| Literature DB >> 35407584 |
Eustaquio Maria Onorato1, Francesco Alamanni1, Manuela Muratori1, Grzegorz Smolka2, Wojtek Wojakowski2, Piotr Pysz2, Aleksejus Zorinas3, Diana Zakarkaite3, Hélène Eltchaninoff4, Pierre-Yves Litzer4, François Godart5, Patrick Calvert6, Christos Christou7, Abdurashid Mussayev8, Bindo Missiroli9, Igor Buzaev10, Salvatore Curello11, Tullio Tesorio12, Antonio Luca Bartorelli1,13.
Abstract
Between December 2014 and March 2021, 144 patients with aortic (Ao) or mitral (Mi) paravalvular leaks (PVLs) were enrolled at 21 sites in 10 countries. Safety data were available for 137 patients, who were included in the safety analysis fraction (SAF), 93 patients with Mi PVLs and 44 patients with Ao PVLs. The full analysis set (FAS) comprised 112 patients with available stratum (aortic/mitral leak) as well as baseline (BL), 180-day or later assessments (2 years). Procedural success (implantation of the device with a proper closure of the PVL, defined as reduction in paravalvular regurgitation of ≥one grade as assessed by echocardiography post implantation) was achieved in 91.3% of FAS patients with Mi PVLs and in 90.0% of those with Ao PVLs. The proportion of patients suffering from significant or severe heart failure (HF), classified as New York Heart Association (NYHA) class III/IV, decreased from 80% at baseline to 14.1% at 2-year follow-up (FAS).
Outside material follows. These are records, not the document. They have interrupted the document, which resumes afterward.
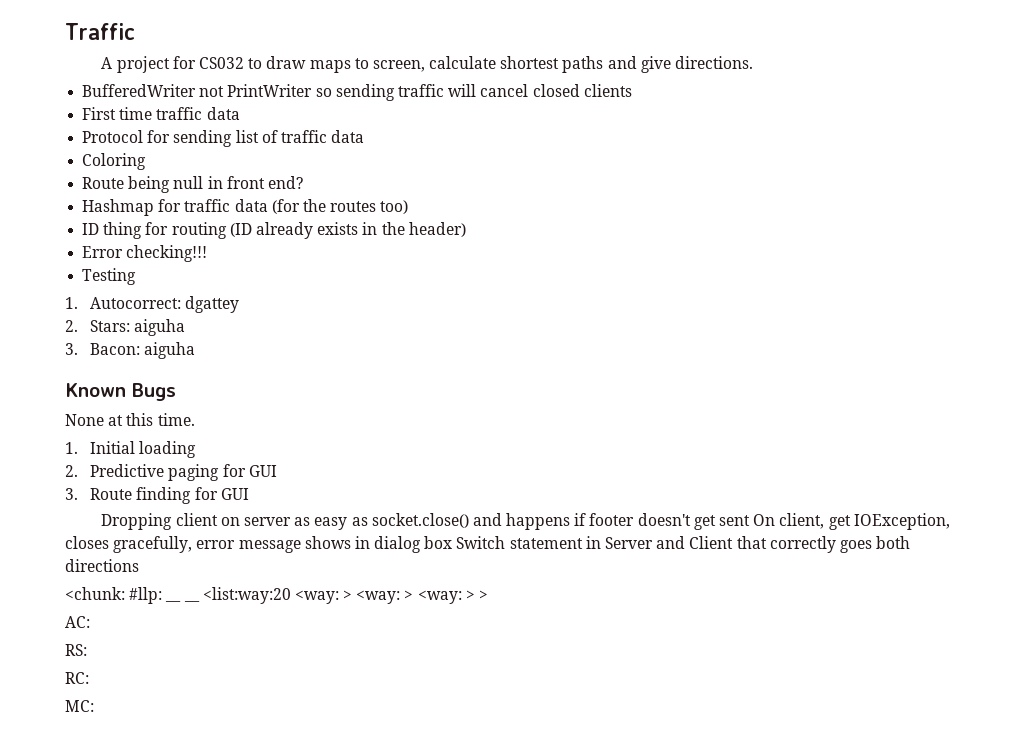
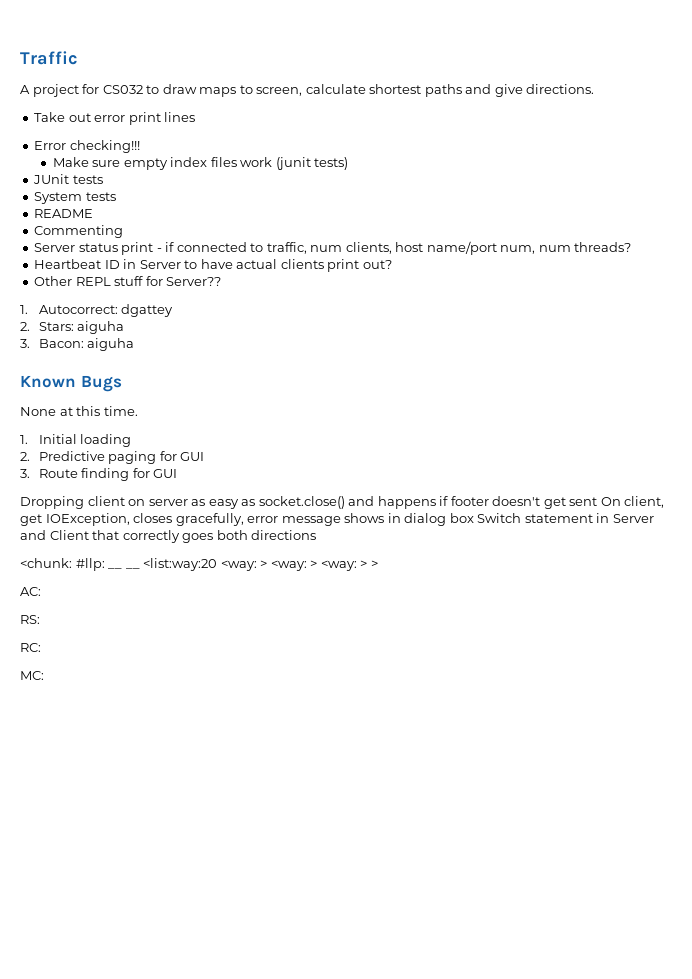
- BufferedWriter not PrintWriter so sending traffic will cancel closed clients
- First time traffic data
- Protocol for sending list of traffic data
- Coloring
- Route being null in front end?
- Hashmap for traffic data (for the routes too)
- ID thing for routing (ID already exists in the header)
+ Take out error print lines
  Error checking!!!
- Testing
+ Make sure empty index files work (junit tests)
+ JUnit tests
+ System tests
+ README
+ Commenting
+ Server status print - if connected to traffic, num clients, host name/port num, num threads?
+ Heartbeat ID in Server to have actual clients print out?
+ Other REPL stuff for Server??

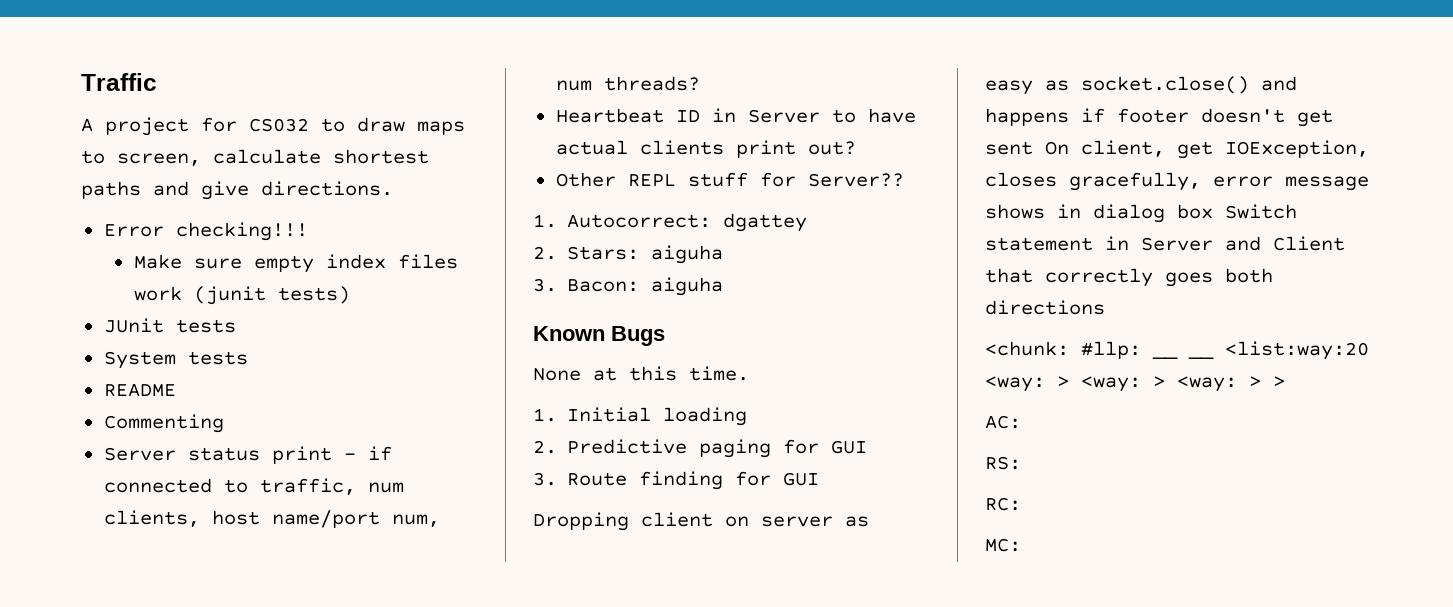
- Take out error print lines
The proportion of FAS patients needing hemolysis-related blood transfusion decreased from 35.5% to 3.8% and from 8.1% to 0% in Mi patients and Ao patients, respectively. In total, 35 serious adverse events (SAEs) were reported in 27 patients (19.7%) of the SAF population. The SAEs considered possibly or probably related to the device included device embolization (three patients), residual leak (two patients) and vascular complication (one patient). During follow-up, 12/137 (8.8%) patients died, but none of the deaths was considered to be device-related. Patients implanted with the Occlutech Paravalvular Leak Device (PLD) showed long-lasting improvements in clinical parameters, including NYHA class and a reduced dependency on hemolysis-related blood transfusions.Entities:
Keywords: aortic valve; device; hemolysis; long-term outcomes; mitral valve; paravalvular leak; paravalvular regurgitation; transcatheter closure
Year: 2022 PMID: 35407584 PMCID: PMC8999580 DOI: 10.3390/jcm11071978
Source DB: PubMed Journal: J Clin Med ISSN: 2077-0383 Impact factor: 4.241
Demographic characteristics, gender and medical history of study patients in the safety analysis set (SAF).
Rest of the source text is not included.